◆ **WORK INSTRUCTION**
Output only the lines below that start at the line containing "(98, 47) none" and end at the line containing "[163,760,220,772] krawędzie ->", with both ends kept.

[Modification records]
· · · · ·

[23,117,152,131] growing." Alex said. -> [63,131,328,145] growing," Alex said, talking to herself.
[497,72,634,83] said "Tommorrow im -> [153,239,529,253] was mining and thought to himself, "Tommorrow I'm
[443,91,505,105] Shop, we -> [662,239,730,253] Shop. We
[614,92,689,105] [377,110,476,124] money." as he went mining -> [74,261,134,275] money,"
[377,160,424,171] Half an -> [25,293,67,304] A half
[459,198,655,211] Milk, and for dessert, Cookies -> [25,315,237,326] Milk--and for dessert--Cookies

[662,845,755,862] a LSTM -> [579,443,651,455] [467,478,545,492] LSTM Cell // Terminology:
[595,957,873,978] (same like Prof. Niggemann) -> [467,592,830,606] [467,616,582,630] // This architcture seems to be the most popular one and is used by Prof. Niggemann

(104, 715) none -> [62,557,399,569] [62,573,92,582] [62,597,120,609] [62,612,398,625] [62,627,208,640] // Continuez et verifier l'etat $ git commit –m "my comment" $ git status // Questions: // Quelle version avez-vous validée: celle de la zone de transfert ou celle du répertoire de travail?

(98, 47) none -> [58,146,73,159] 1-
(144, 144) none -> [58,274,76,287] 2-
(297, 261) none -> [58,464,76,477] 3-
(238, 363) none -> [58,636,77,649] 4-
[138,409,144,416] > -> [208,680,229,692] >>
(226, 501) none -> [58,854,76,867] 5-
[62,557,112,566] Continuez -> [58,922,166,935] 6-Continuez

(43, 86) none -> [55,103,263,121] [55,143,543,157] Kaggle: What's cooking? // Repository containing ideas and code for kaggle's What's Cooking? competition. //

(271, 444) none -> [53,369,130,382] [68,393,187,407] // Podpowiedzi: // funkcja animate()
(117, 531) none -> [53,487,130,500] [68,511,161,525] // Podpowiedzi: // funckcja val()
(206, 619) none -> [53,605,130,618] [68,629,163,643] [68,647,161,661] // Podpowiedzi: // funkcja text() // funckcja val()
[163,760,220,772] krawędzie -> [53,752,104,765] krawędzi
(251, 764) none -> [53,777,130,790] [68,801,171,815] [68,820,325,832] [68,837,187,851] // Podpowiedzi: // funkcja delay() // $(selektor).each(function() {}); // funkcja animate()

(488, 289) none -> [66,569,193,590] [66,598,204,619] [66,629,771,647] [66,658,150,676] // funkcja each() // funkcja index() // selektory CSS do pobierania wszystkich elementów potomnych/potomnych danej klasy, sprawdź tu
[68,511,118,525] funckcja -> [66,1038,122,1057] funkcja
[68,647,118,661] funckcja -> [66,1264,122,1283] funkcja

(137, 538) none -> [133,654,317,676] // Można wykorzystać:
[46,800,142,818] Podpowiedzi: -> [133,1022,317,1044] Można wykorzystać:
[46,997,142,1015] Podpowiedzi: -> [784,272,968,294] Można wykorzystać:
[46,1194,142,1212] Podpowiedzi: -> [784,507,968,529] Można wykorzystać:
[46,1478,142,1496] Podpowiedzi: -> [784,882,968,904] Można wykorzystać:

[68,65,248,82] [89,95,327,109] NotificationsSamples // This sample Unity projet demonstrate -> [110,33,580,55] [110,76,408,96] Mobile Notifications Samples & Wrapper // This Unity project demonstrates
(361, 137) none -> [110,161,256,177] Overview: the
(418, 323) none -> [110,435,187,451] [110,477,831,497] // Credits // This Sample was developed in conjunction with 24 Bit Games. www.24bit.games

· · · · ·

◆ **TASK RESULT**
(98, 47) none -> [58,146,73,159] 1-
(144, 144) none -> [58,274,76,287] 2-
(297, 261) none -> [58,464,76,477] 3-
(238, 363) none -> [58,636,77,649] 4-
[138,409,144,416] > -> [208,680,229,692] >>
(226, 501) none -> [58,854,76,867] 5-
[62,557,112,566] Continuez -> [58,922,166,935] 6-Continuez

(43, 86) none -> [55,103,263,121] [55,143,543,157] Kaggle: What's cooking? // Repository containing ideas and code for kaggle's What's Cooking? competition. //

(271, 444) none -> [53,369,130,382] [68,393,187,407] // Podpowiedzi: // funkcja animate()
(117, 531) none -> [53,487,130,500] [68,511,161,525] // Podpowiedzi: // funckcja val()
(206, 619) none -> [53,605,130,618] [68,629,163,643] [68,647,161,661] // Podpowiedzi: // funkcja text() // funckcja val()
[163,760,220,772] krawędzie -> [53,752,104,765] krawędzi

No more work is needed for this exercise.